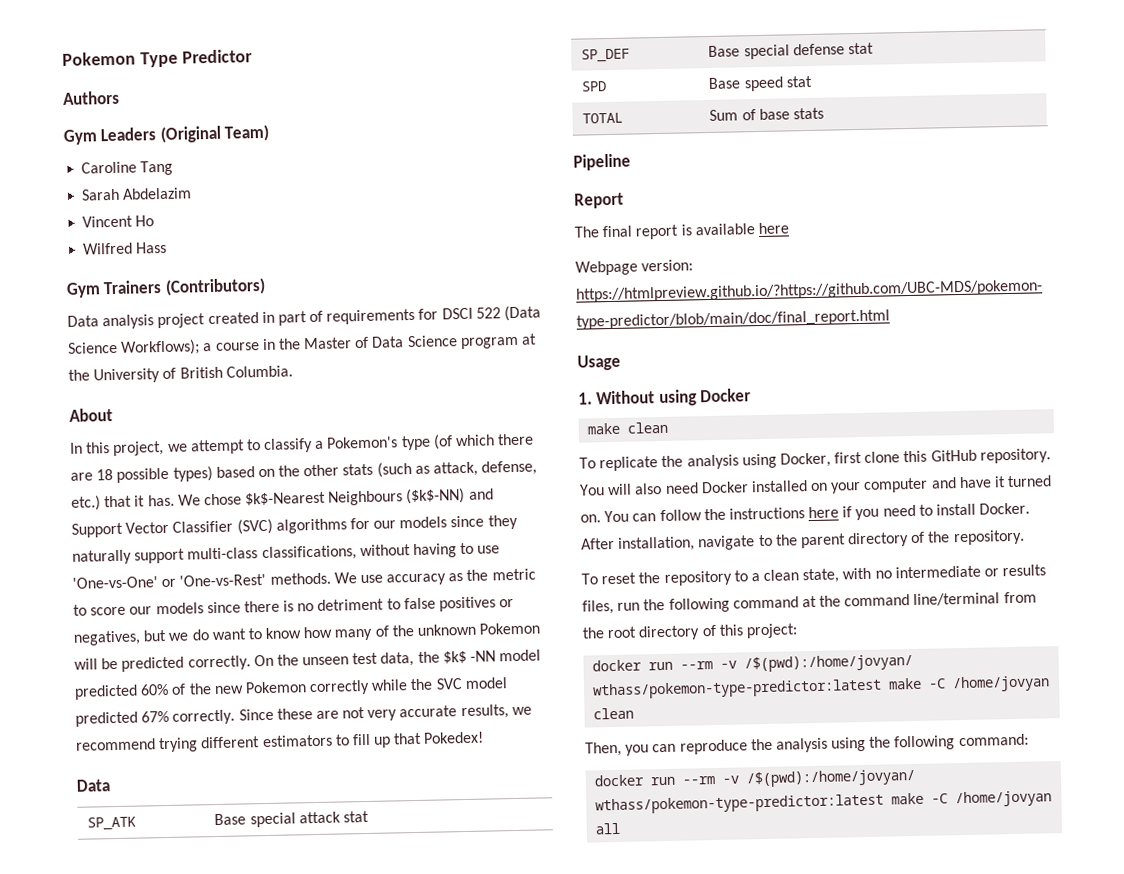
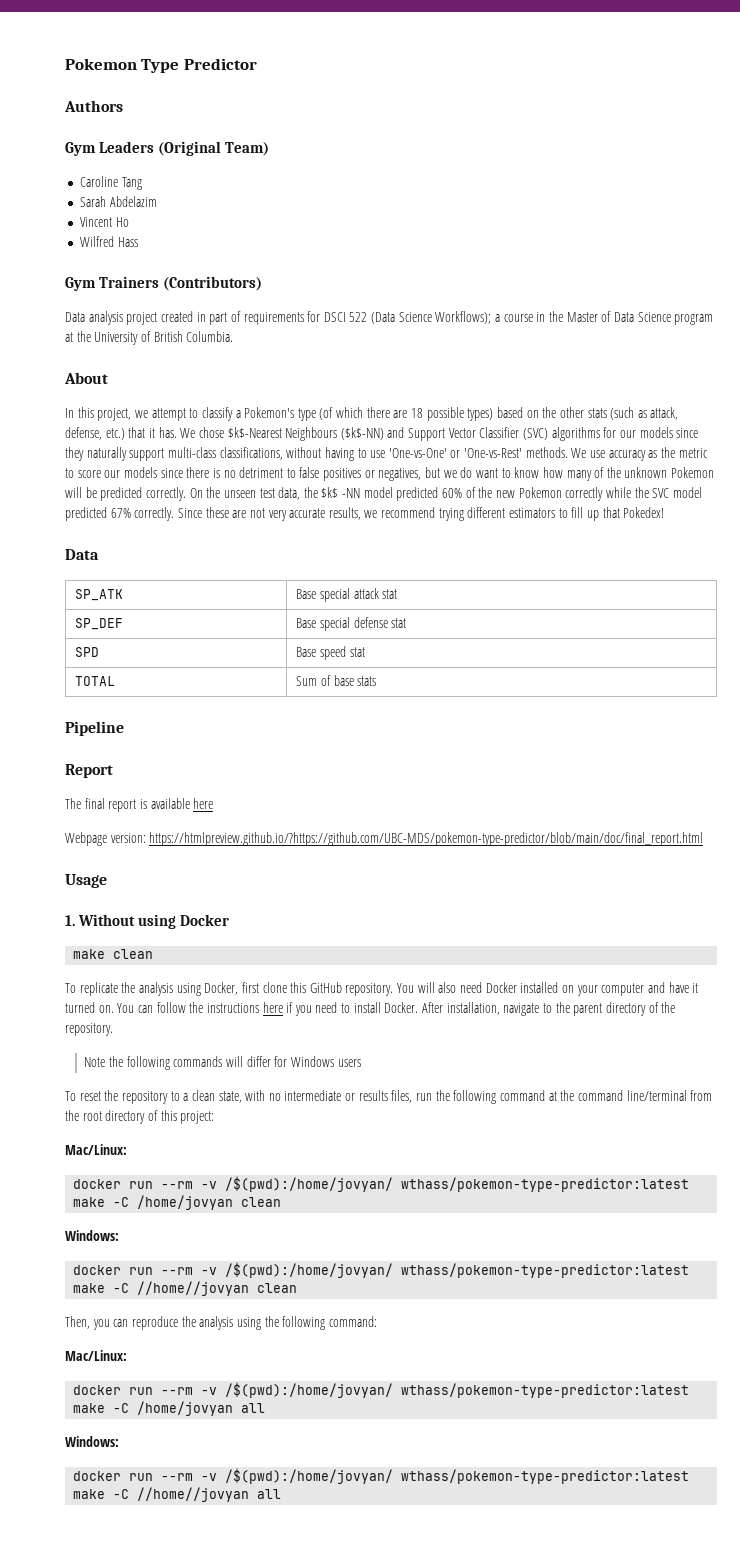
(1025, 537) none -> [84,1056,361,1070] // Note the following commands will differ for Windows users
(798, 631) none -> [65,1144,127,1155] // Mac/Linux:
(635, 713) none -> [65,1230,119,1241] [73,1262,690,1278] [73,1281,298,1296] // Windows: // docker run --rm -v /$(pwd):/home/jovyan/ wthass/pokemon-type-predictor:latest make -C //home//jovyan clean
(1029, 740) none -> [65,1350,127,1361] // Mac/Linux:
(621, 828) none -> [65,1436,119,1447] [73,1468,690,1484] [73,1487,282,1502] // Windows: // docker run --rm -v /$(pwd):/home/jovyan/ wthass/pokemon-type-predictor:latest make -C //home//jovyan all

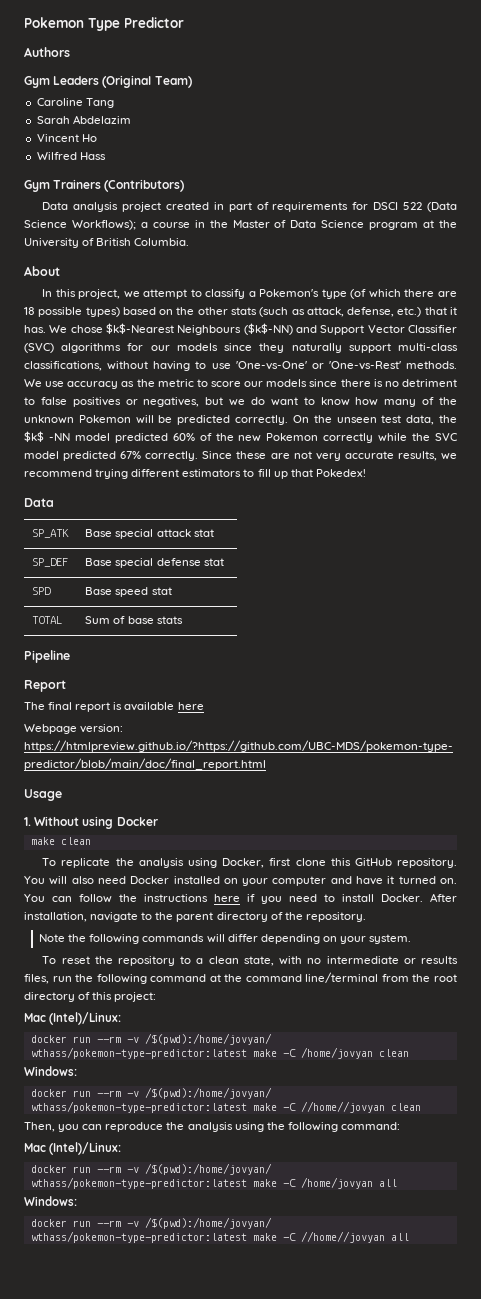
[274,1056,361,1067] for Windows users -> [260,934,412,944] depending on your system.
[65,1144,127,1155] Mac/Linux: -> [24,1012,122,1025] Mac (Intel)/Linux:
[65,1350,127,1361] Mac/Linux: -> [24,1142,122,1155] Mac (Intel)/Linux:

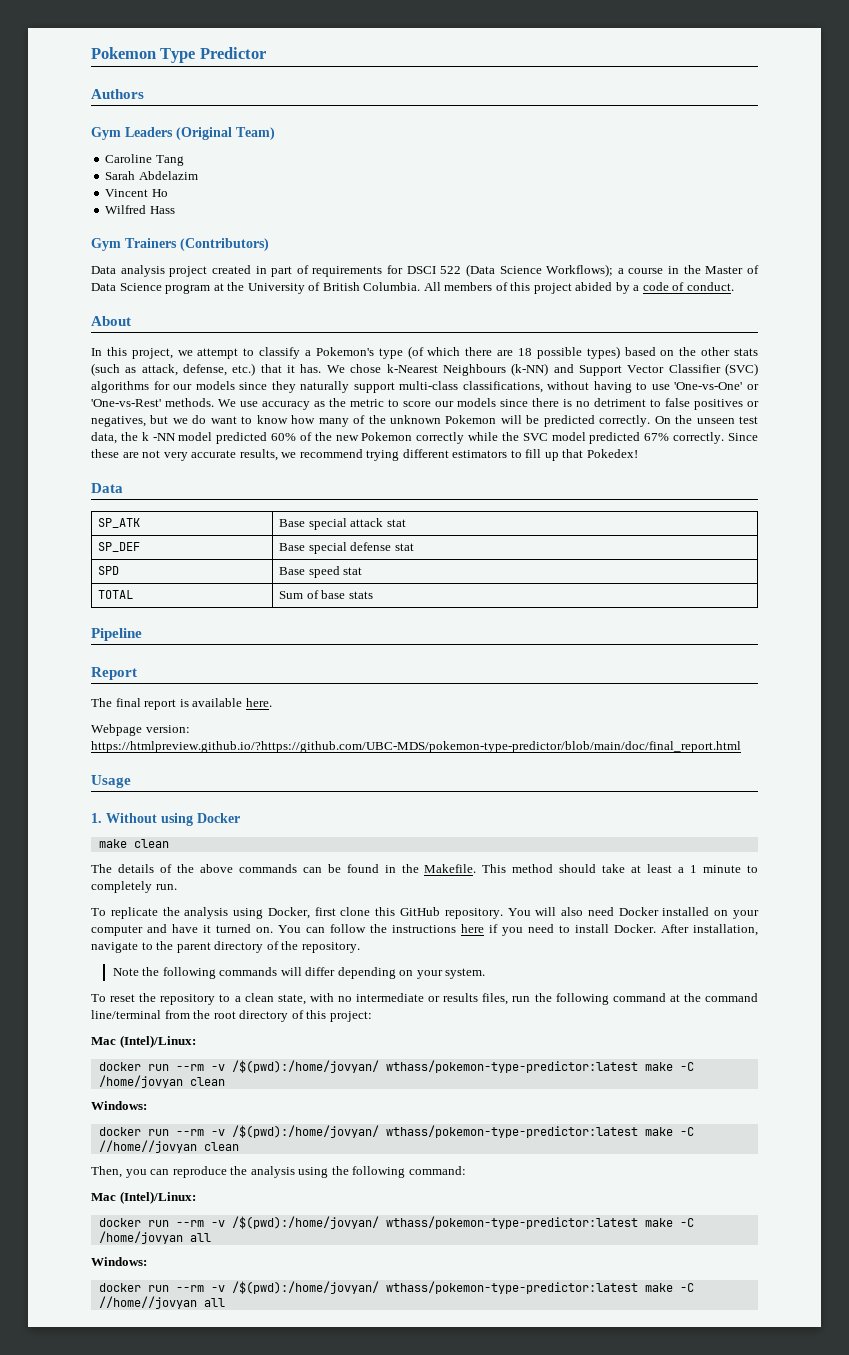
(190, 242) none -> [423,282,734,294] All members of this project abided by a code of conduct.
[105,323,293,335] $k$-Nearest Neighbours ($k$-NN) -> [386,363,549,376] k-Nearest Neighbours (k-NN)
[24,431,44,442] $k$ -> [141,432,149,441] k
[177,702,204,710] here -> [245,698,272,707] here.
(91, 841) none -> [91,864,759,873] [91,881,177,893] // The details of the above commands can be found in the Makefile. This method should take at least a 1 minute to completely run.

• GOAL OF THE EXERCISE: Nothing should be returned except the lines from the one holding "[105,323,293,335] $k$-Nearest Neighbours" through the final line of the listing, exactly as they appear.

• SOLVED PROBLEM:
[105,323,293,335] $k$-Nearest Neighbours ($k$-NN) -> [386,363,549,376] k-Nearest Neighbours (k-NN)
[24,431,44,442] $k$ -> [141,432,149,441] k
[177,702,204,710] here -> [245,698,272,707] here.
(91, 841) none -> [91,864,759,873] [91,881,177,893] // The details of the above commands can be found in the Makefile. This method should take at least a 1 minute to completely run.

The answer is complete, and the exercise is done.